Know Yourself
Scott Miker
At the center of the systems and habits approach to improvement is the ability to understand yourself. For this method to work, you have to learn how to know your strengths and weaknesses. Then we leverage strengths and fix weaknesses.
This sounds easy. We all assume we know us. We know our innermost thoughts. We know what we did yesterday. We know how it felt to be in each and every situation.
But this doesn’t translate into us knowing more about ourselves. In fact, we are biased. We miss reality because we feel we know more.
This is why most people can quickly tell you the faults of those around them. They see others' flaws. They know what they need to improve.
But turn it around to what I need to improve and I shut down. Instead I have a blind spot. I misread myself.
Malcolm Gladwell explores this in his book Talking to Strangers. He says, “We think we can easily see into the hearts of others based on the flimsiest of clues. We jump at the chance to judge strangers. We would never do that to ourselves, of course. We are nuanced and complex and enigmatic. But the stranger is easy.”
He goes on to explain the danger in judging strangers. But for me the more interesting part is the fact that we can’t see ourselves. Instead we let the complexity convince us what we want to believe.
This means that when we sit down to work on improving we won’t be dealing with the real us. Instead we are trying to work with a completely flawed perception of us.
To improve, we have to see the real us. We have to see through our blind spots. This is the only way to address the small habit that is sabotaging your relationships. This is the only way to fix the poor routine that is leading to weight gain and depression.
There are two tricks that I have learned to better see myself. First, I look for patterns. If a situation ends poorly but I have all sorts of reasons why I won’t spend too much time analyzing. But if a similar situation then comes about, I will put a ton of effort to see through my beliefs. Patterns tip you off to the real situation.
The second trick is to start improving where you know you have a weakness. This helps to turn that into a strength and in doing so gives you confidence that you can fix weaknesses. This eases up your ego, so it doesn’t mask everything. It let’s some things through.
It also helps you to see the depth of weaknesses. Often there is more than meets the eye. Getting in and fixing something starts to bring forward other, related issues.

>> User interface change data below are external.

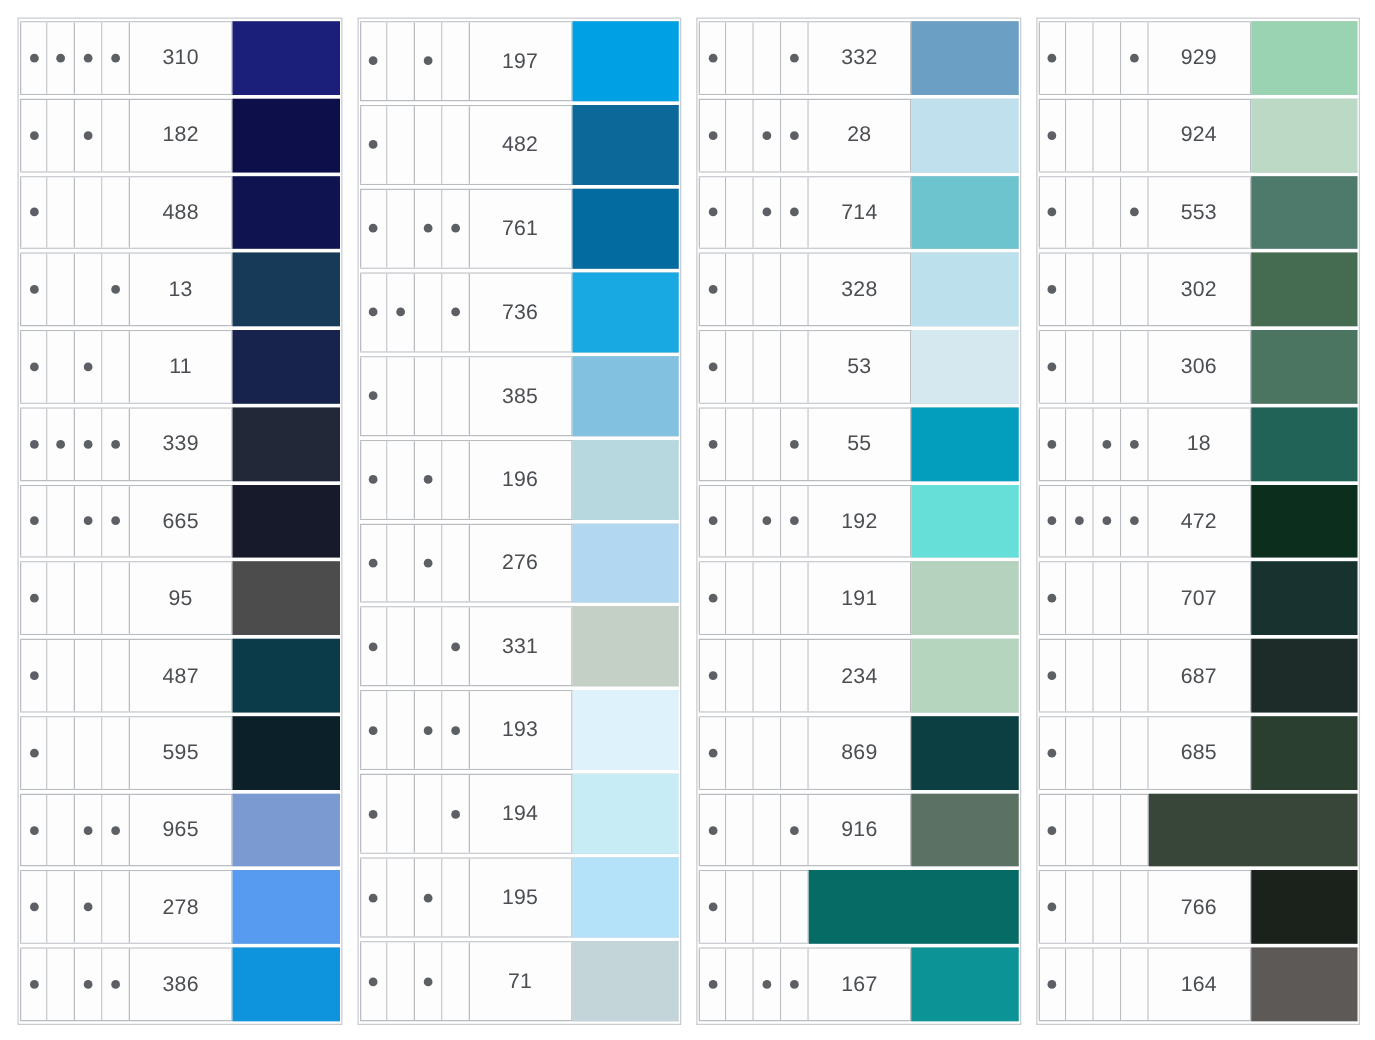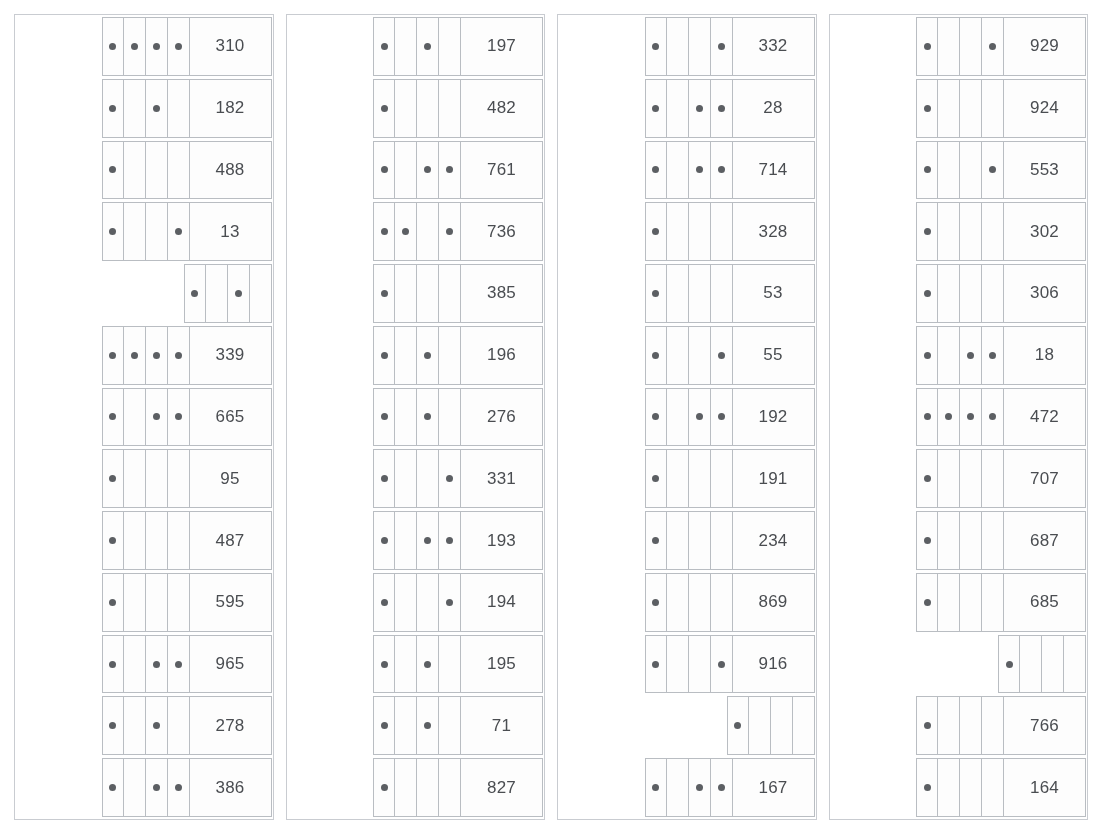"310" .palette-column { align-items: flex-end -> none }
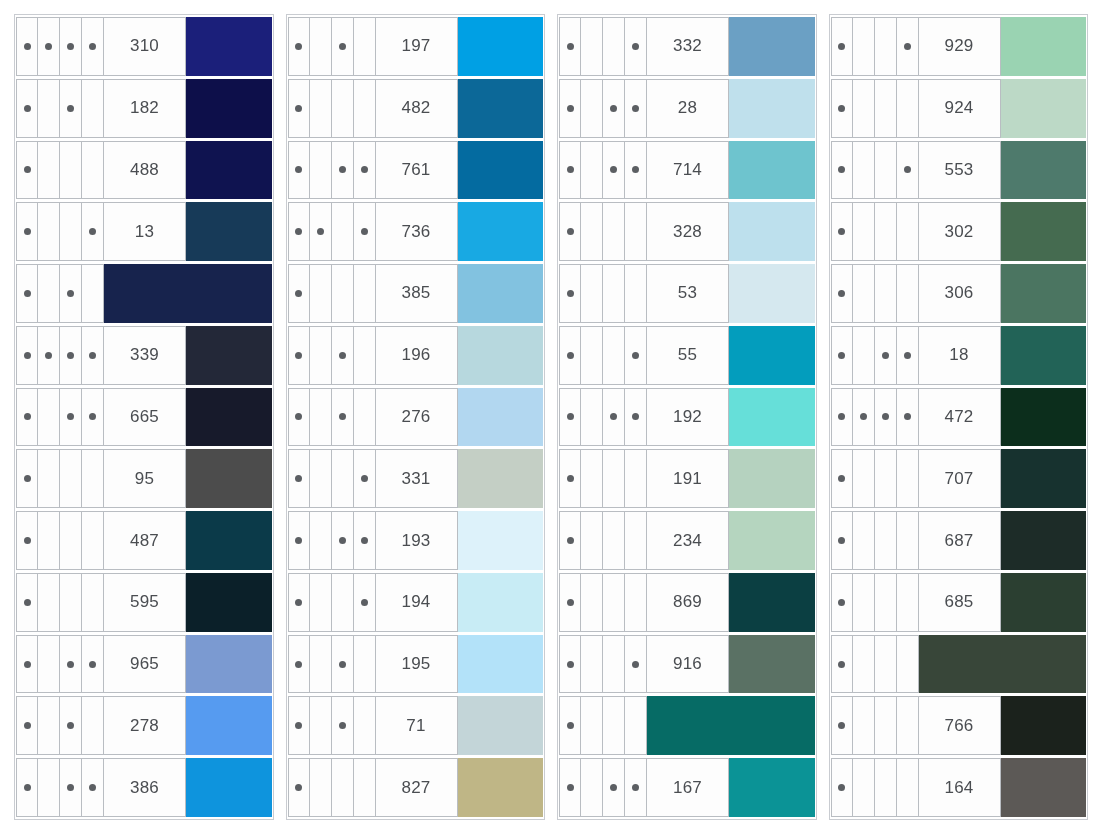"11" div.code-cell { html: none -> <div>11</div> }
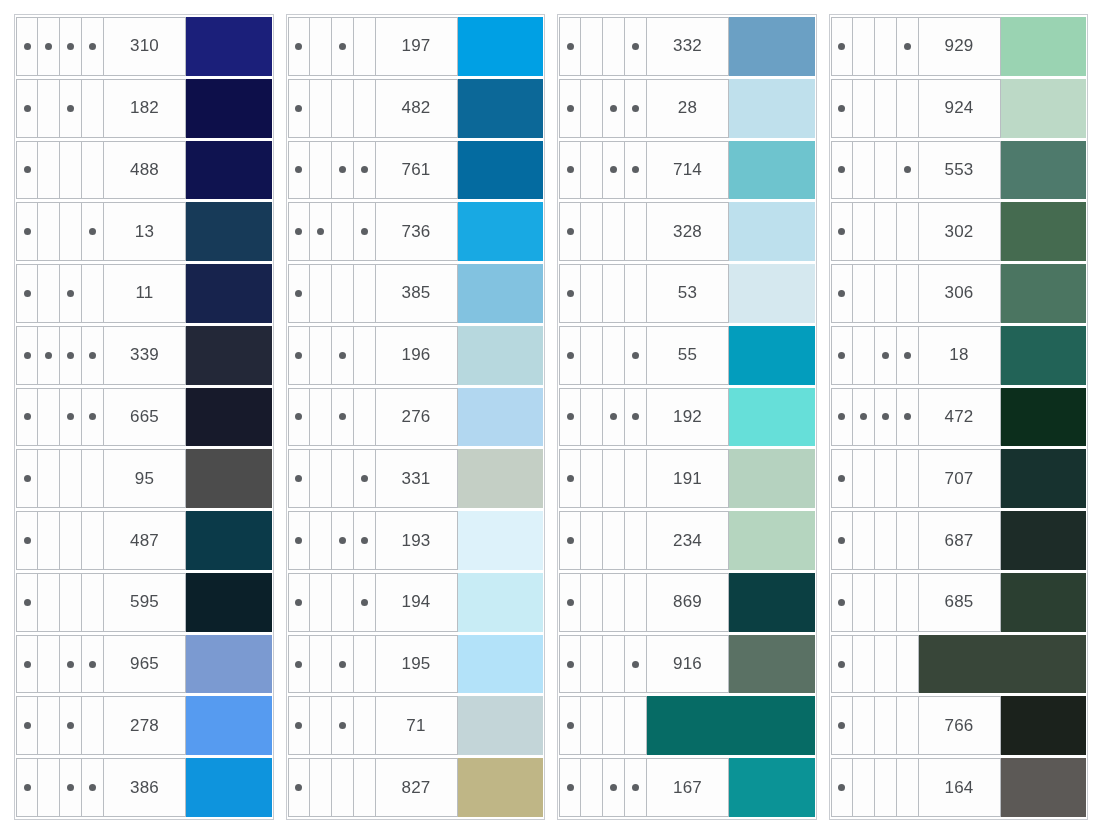"827" div.color-row { html: <div> <div> <span></span> </div> <div> <span></span> </div> <div> <span></span> </div> <div> <span></span> </div> <div>827</div> <div></div> </div> -> none }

Getting to know yourself isn’t about thinking about what you want. It isn’t about detailing who you believe yourself to be. It is about spotting the patterns that conflict with your beliefs. It is about working to improve so you can better spot weak areas going forward. This will start to build confidence that you can use to keep trudging through the difficult process of improvement.
Everyone wants to be successful and happy. But if we can’t see past our own biases we will likely miss areas that can improve. Through improvement we can keep getting better and better in many different areas. This can lead to success and happiness and the ability to change and grow aspects of yourself.